Tout n'est pas totalement noir dans ce constat, bien sûr, mais force est de constater que les millions investis l'ont été sans aucune vision d'ensemble, vision que seule aurait pu imposer une coordination au plus haut niveau. Le Premier ministre Lucien Bouchard n'a manifestement pas pris ce dossier à coeur et les ministères ont été plus ou moins livrés à eux-mêmes: « Un bilan ? Il n'y en pas: les données sont comptabilisés ministère par ministère, programme par programme. Une liste des projets inforoutiers financés par le gouvernement ? Elle n'existe pas. Une stratégie alors ? Au moment de mettre sous presse, elle n'avait toujours pas été rendue publique », écrit André Bélanger.

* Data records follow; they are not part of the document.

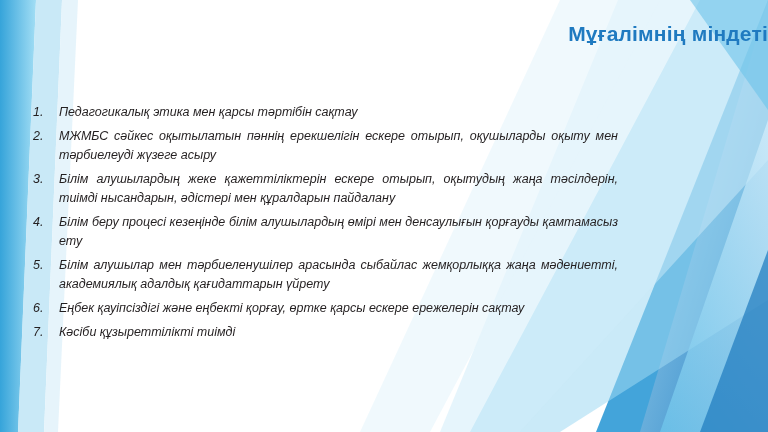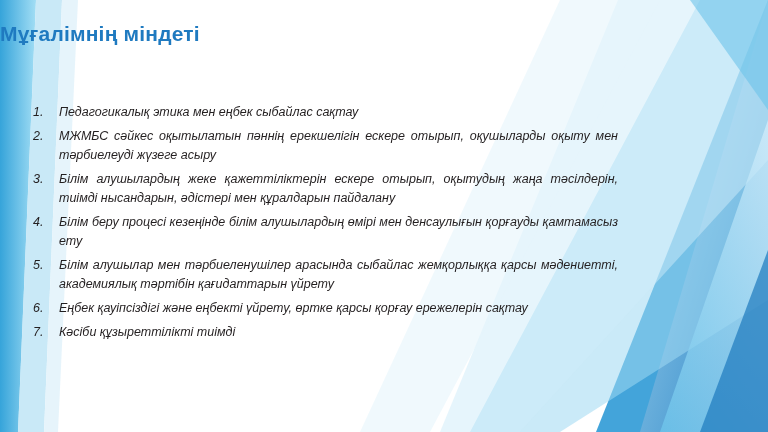"Мұғалімнің міндеті" .title { text-align: left -> right }
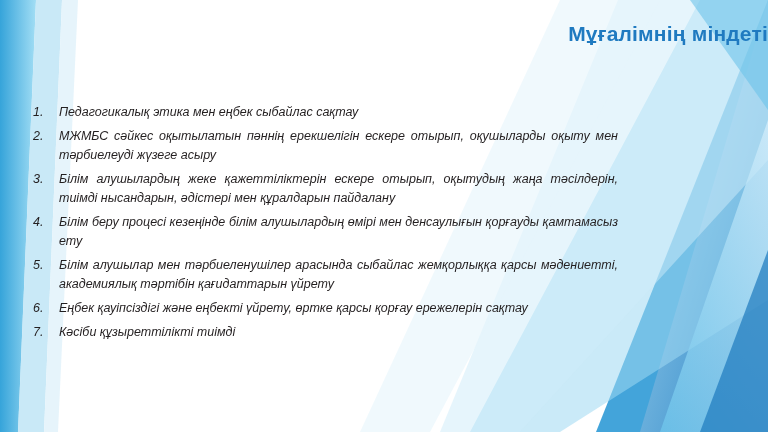"Педагогикалық этика мен еңбек сыбайлас" div.text { text: еңбек сыбайлас -> қарсы тәртібін }
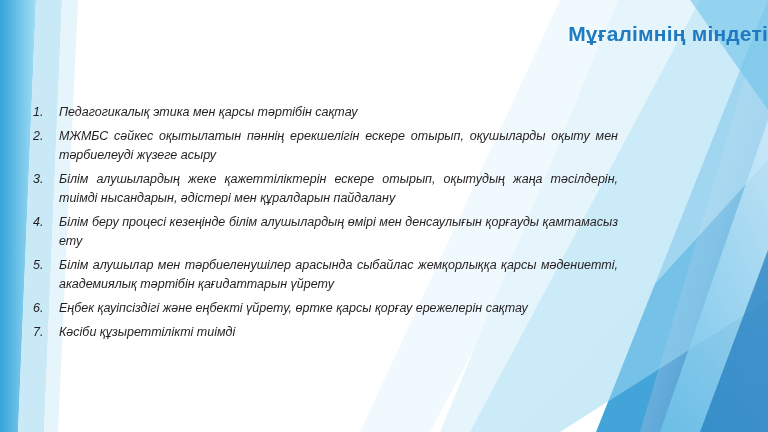"Білім алушылар мен тәрбиеленушілер" div.text { text: қарсы мәдениетті, академиялық тәртібін -> жаңа мәдениетті, академиялық адалдық }
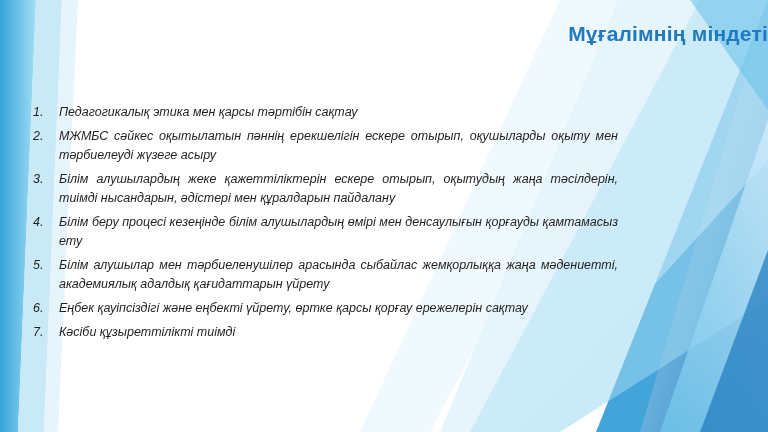"Еңбек қауіпсіздігі және еңбекті үйрету," div.text { text: үйрету, өртке қарсы қорғау -> қорғау, өртке қарсы ескере }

Les grands gagnants du généreux programme de subvention du Fonds auront été les organismes sans but lucratifs (OSBL), affirme-t-il. En 1996, les projets des secteurs culturels, de la communication et du secteur de l'éducation récoltaient plus de 60 % des 8 millions accordés, contre moins de 14 % pour les projets à caractère économique et touristique. Le reste étant constitué du secteur de la santé et des services sociaux ainsi que d'autres projets le plus souvent porté par des OSBL, Philippe Le Roux, un associé de la firme V(D)L2, saute vite aux conclusions: « Que l'on verse de l'aide aux OSBL et aux artistes pour les aider à prendre le virage informatique, d'accord, mais cessons de parler de FAI et parlons plutôt d'un programme d'aide à la culture », dit-il.
En l'absence de planification stratégique et de concertation, de nombreux millions ont ainsi servi à financer des échecs retentissants: le projet UBI, le Libertel de Montréal, l'AGORA... Et si certains des 126 projets financés par le Fonds ont été structurants, conclut André Bélanger, « On ne peut pas en dire autant du secteur du contenu, dont le développement s'est fait en marge ou en dépit de l'aide gouvernementale. Aucun des success stories de l'Internet québécois (les Webexpert, La Toile du Québec, Matinternet ou Branchez-Vous!) n'a bénéficié de l'aide gouvernementale. »
Le mot de la fin revient à l'universitaire Michel Cartier. « Il nous faut un rêve commun, une vision sociale où les rôles de chacun, tant le privé que le public, soient clairs, dit-il. Et ce rêve commun, c'est par le biais d'un débat public et d'une priorité réelle au sein du gouvernement qu'on parviendra à l'avoir. »
Il va sans dire que MULTIMÉDIUM s'associe globalement à cette analyse. Il nous semble extrêmement regrettable que le dossier des inforoutes ait été objectivement perçu au sommet de l'État québécois -- et les résultats le prouvent -- comme une bébelle culturelle, une division high tech de l'économie sociale, et non pas comme le secteur économique prioritaire et structurant qu'il est ou qu'il sera sous peu.
Il ne reste plus qu'à souhaiter que la politique annoncée début avril soit de nature à ne pas laisser le Québec en arrière, lui qui était si bien parti il y a trois ans, et que le gouvernement fasse preuve à l'avenir d'une plus grande maturité et d'une plus grande ouverture dans ce dossier stratégique pour l'avenir de notre société.
Rendez-vous, donc, le 3 avril -- si le le Premier ministre le veut.